Jusqu'ici, la tendance était de renforcer le système, en incluant de plus en plus de substances –leur nombre a doublé depuis 1994- et de secteurs d'activité. Selon l'EPA, ce durcissement s'est accompagné d'une charge accrue de travail pour les industriels. Ces derniers ont donc demandé une modification de la procédure, qui, selon eux, prend énormément de temps et d'argent. L'EPA réfléchit ainsi à ne rendre obligatoire la publication de l'inventaire qu'une année sur 2. C'est la mesure la plus critiquée à l'heure actuelle.
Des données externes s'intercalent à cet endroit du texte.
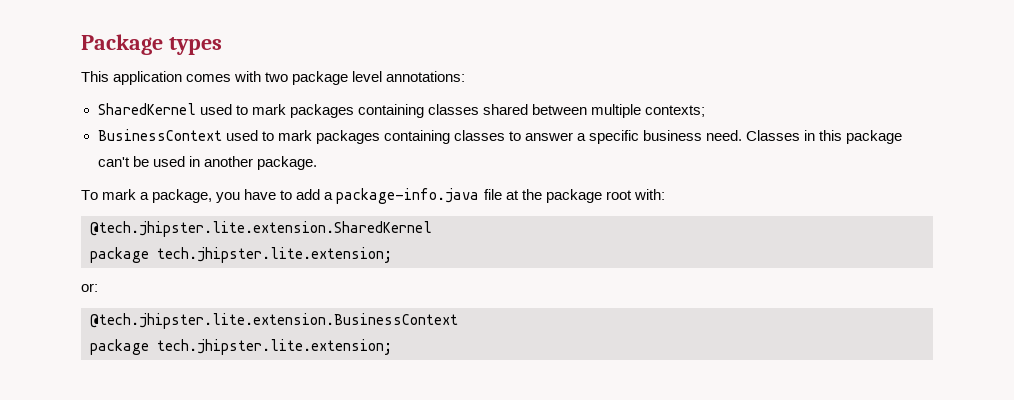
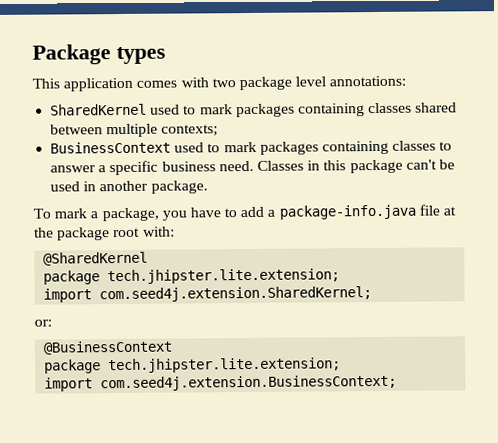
- @tech.jhipster.lite.extension.SharedKernel
+ @SharedKernel
  package tech.jhipster.lite.extension;
+ import com.seed4j.extension.SharedKernel;
- @tech.jhipster.lite.extension.BusinessContext
+ @BusinessContext
  package tech.jhipster.lite.extension;
+ import com.seed4j.extension.BusinessContext;

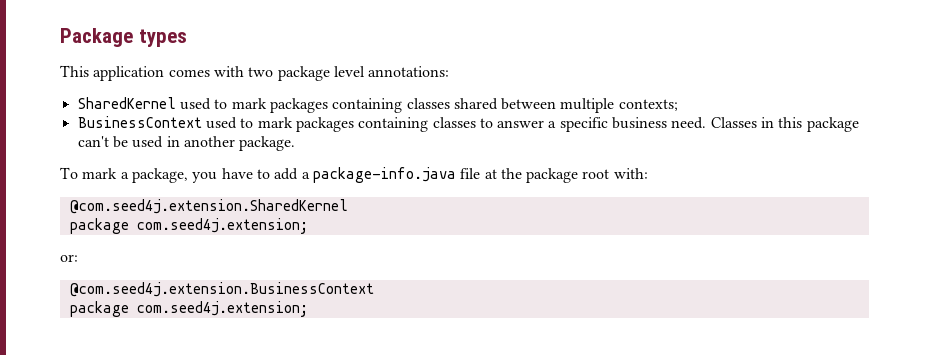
- @SharedKernel
- package tech.jhipster.lite.extension;
- import com.seed4j.extension.SharedKernel;
+ @com.seed4j.extension.SharedKernel
+ package com.seed4j.extension;
- @BusinessContext
- package tech.jhipster.lite.extension;
- import com.seed4j.extension.BusinessContext;
+ @com.seed4j.extension.BusinessContext
+ package com.seed4j.extension;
D'autres dispositions sont annoncées: les industriels pourraient remplir le formulaire dit A au lieu du R pour certaines substances. Or, le formulaire A exige moins d'informations. D'autre part, le reporting annuel pour le formulaire A pourrait devenir obligatoire pour les rejets annuels supérieurs à 5.000 livres (2.280 kilogrammes) au lieu de 500 livres (228 kilogrammes) à l'heure actuelle. Selon l'EPA, ces propositions permettraient de diminuer la charge de travail pour 33% des rapports de TRI, notamment pour les PMI, et de diminuer de 165.000 heures le nombre d'heures passées à enregistrer les données. Mais il n'est pas certain que toutes les industries profitent de cette aubaine car le TRI, parfois nommé «mère de toutes les bases de données environnementales», joue un grand rôle dans le dialogue entre riverains et industriels.